Denton and Reddish MP, Andrew Gwynne, has co-signed a letter to the Prime Minister expressing concern about the many Commonwealth-born, long-term British residents who have been incorrectly identified as illegal immigrants and calling on her to find a “swift resolution of this growing crisis”.
Many long-term immigrants who arrived from the Commonwealth as children in the 1940s have been told they are here illegally; in response over 100 MPs have co-signed a letter to the PM asking her to do more. The letter was written by David Lammy MP, Chair of the All-Party Parliamentary Group on Race and Community, and has been signed by Jeremy Corbyn, the Chair of the Home Affairs Select Committee, Yvette Copper MP, as well as the Conservative MPs Sarah Wollaston, Bob Blackman and Peter Bottomley. The letter urges the PM to find an “effective, humane route” to resolve an immigration anomaly that has caused “undue stress, anxiety and suffering” to many.

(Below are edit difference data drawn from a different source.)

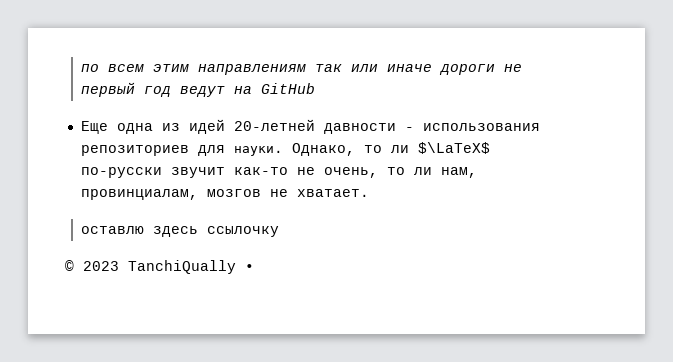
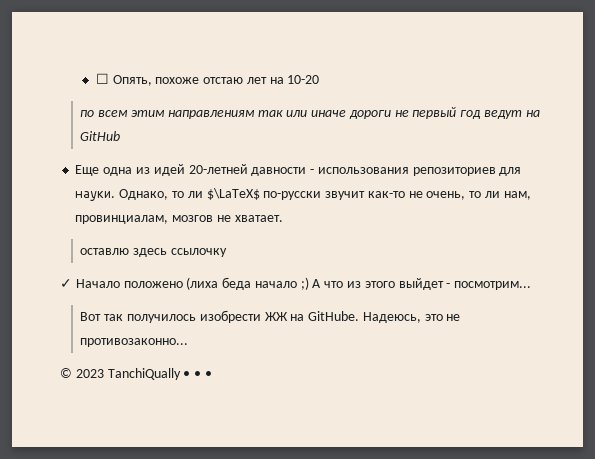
+ ☐ Опять, похоже отстаю лет на 10-20
+ ✓ Начало положено (лиха беда начало ;) А что из этого выйдет - посмотрим...
+ Вот так получилось изобрести ЖЖ на GitHube. Надеюсь, это не противозаконно...
- © 2023 TanchiQually •
+ © 2023 TanchiQually • • •

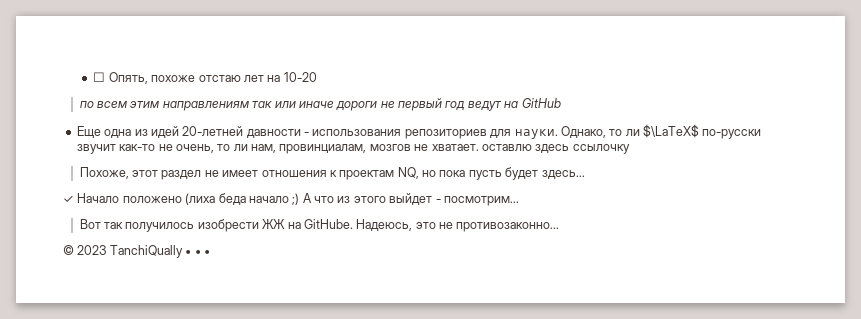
- Однако, то ли $\LaTeX$ по-русски звучит как-то не очень, то ли нам, провинциалам, мозгов не хватает.
- оставлю здесь ссылочку
+ Однако, то ли $\LaTeX$ по-русски звучит как-то не очень, то ли нам, провинциалам, мозгов не хватает. оставлю здесь ссылочку
+ Похоже, этот раздел не имеет отношения к проектам NQ, но пока пусть будет здесь...

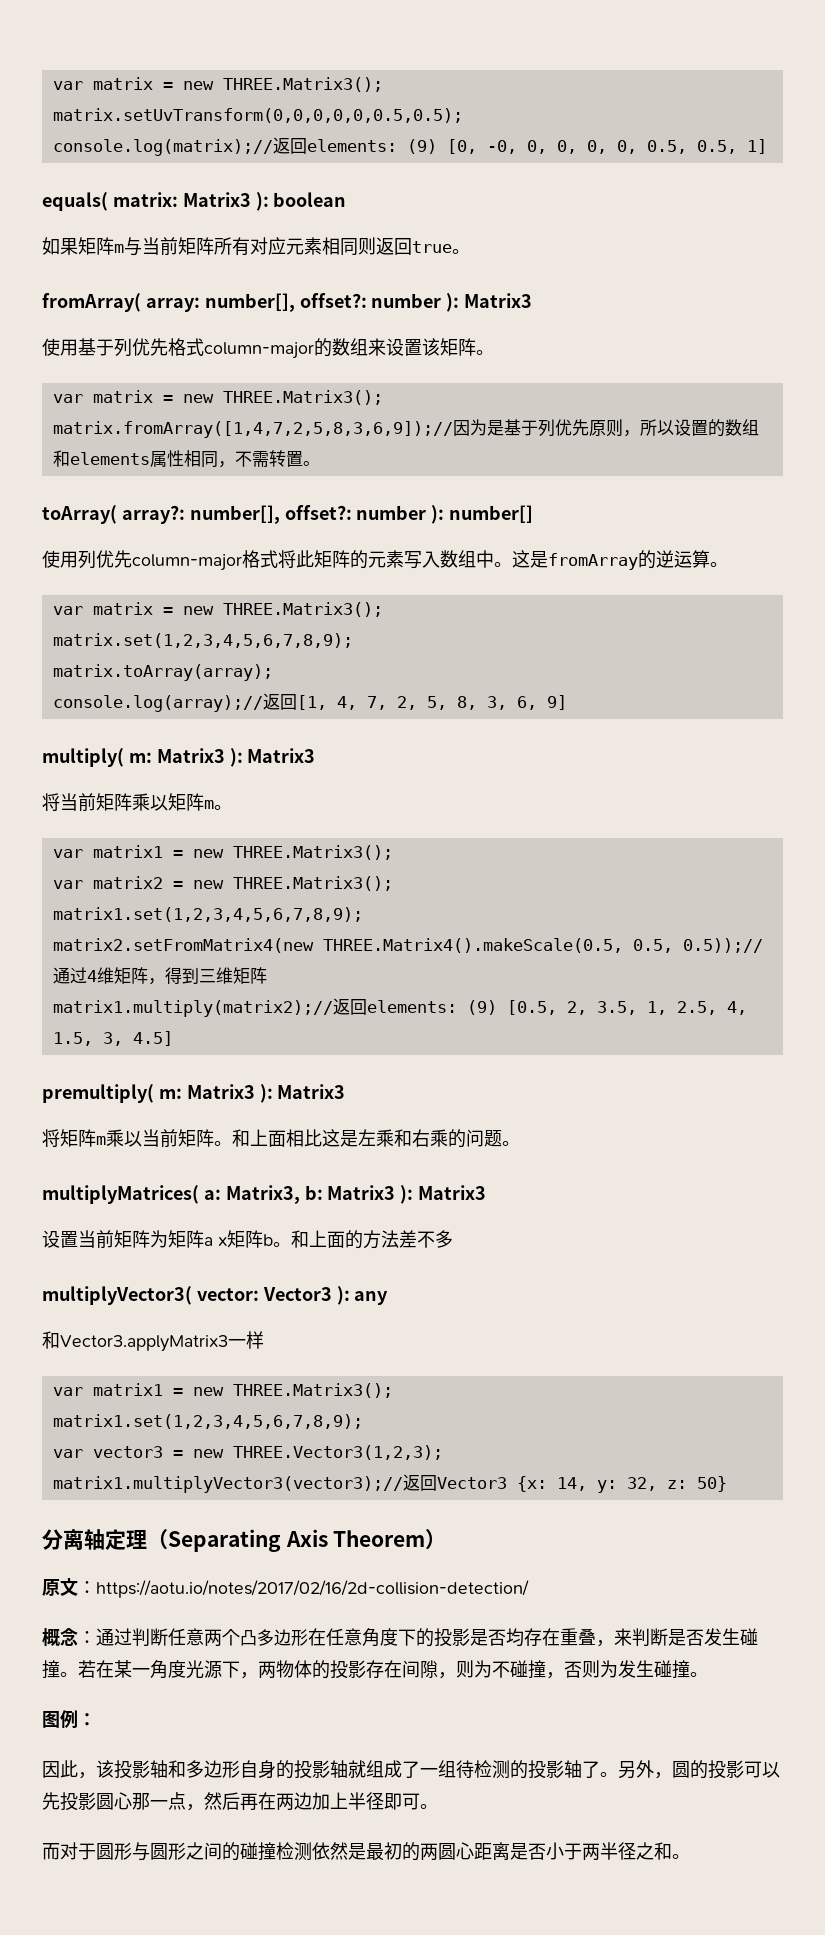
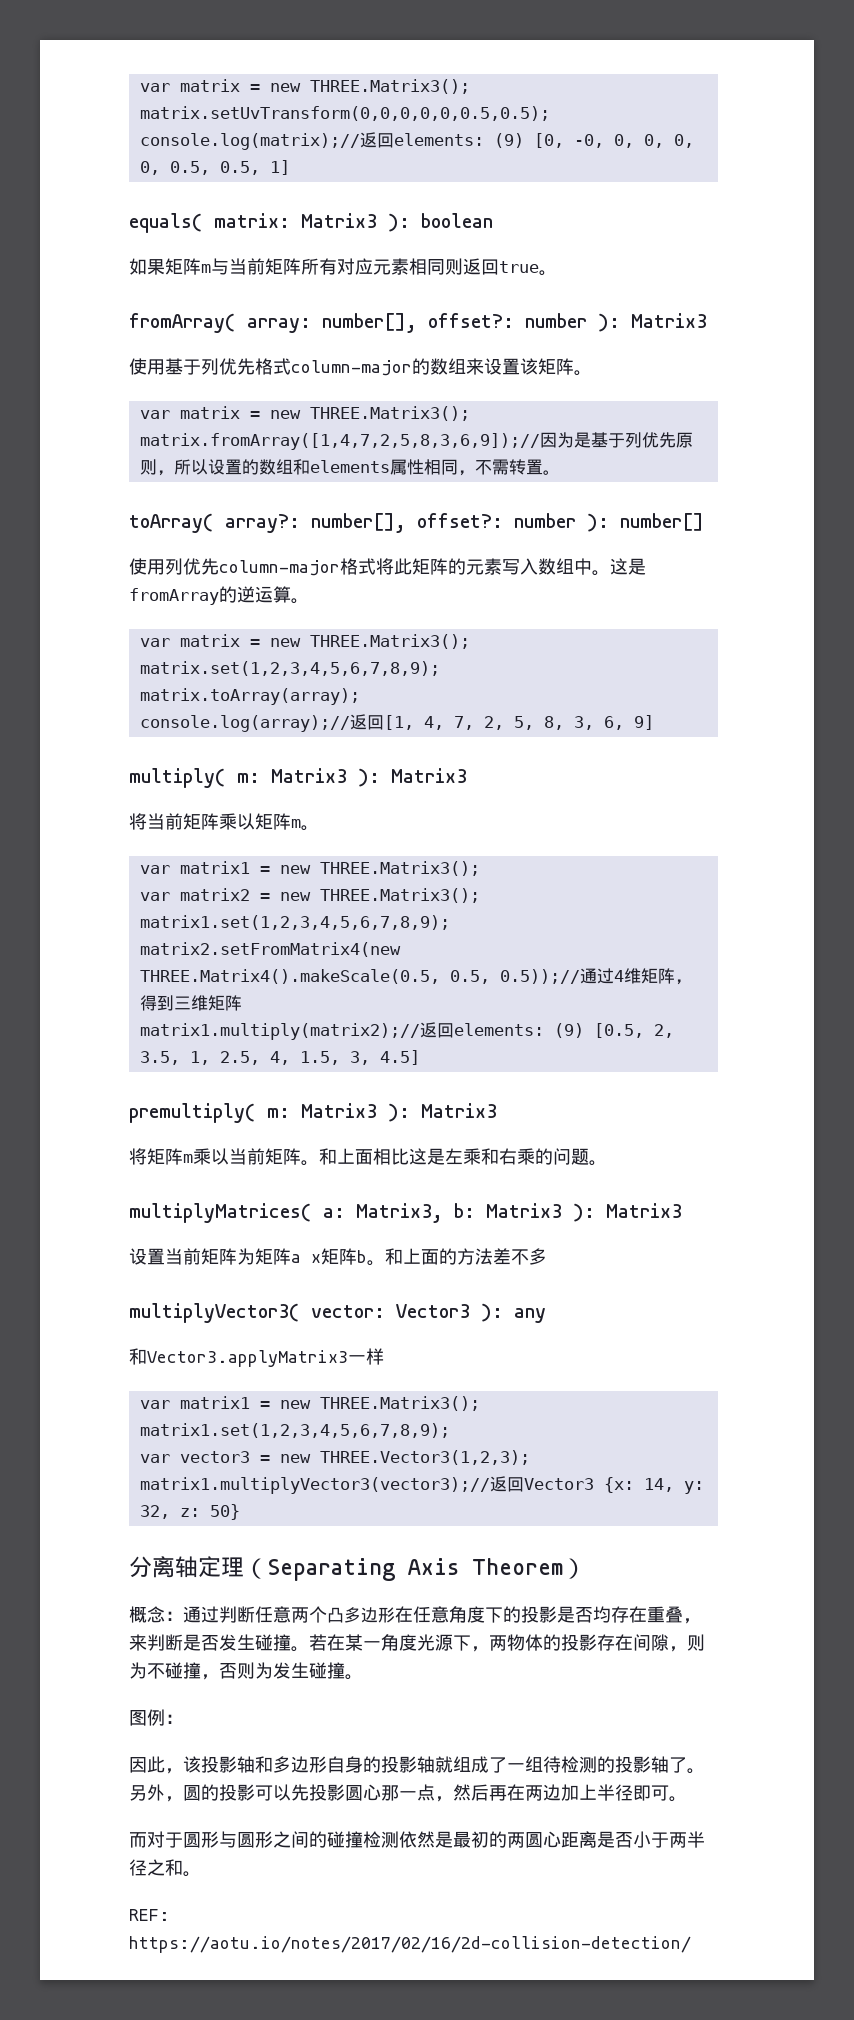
- 原文：https://aotu.io/notes/2017/02/16/2d-collision-detection/
+ REF: https://aotu.io/notes/2017/02/16/2d-collision-detection/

Last week at a meeting of the Commonwealth heads of government Downing Street rejected a formal diplomatic request to discuss the immigration problems being experienced by some Windrush-generation British residents, rebuffing a request from the representatives of 12 Caribbean countries for a meeting with Theresa May. The refusal from Number 10 has had the effect that Caribbean diplomats have been left with the impression that the UK government is not taking a sufficiently serious approach to the problem that is affecting large numbers of long-term UK residents who came to Britain as children.
Andrew Gwynne said:
“The news that Windrush kids, who were educated, worked and lived in this country for over half a century, are finding it difficult to establish legal status is very serious. I find it staggering that it has taken a letter from over 140 MPs to force the Government to act.
“I am although encouraged by the news emerging from Number 10 today that Theresa May has decided to climb down from her previous position and now wants to put things right – we will hold her to that.”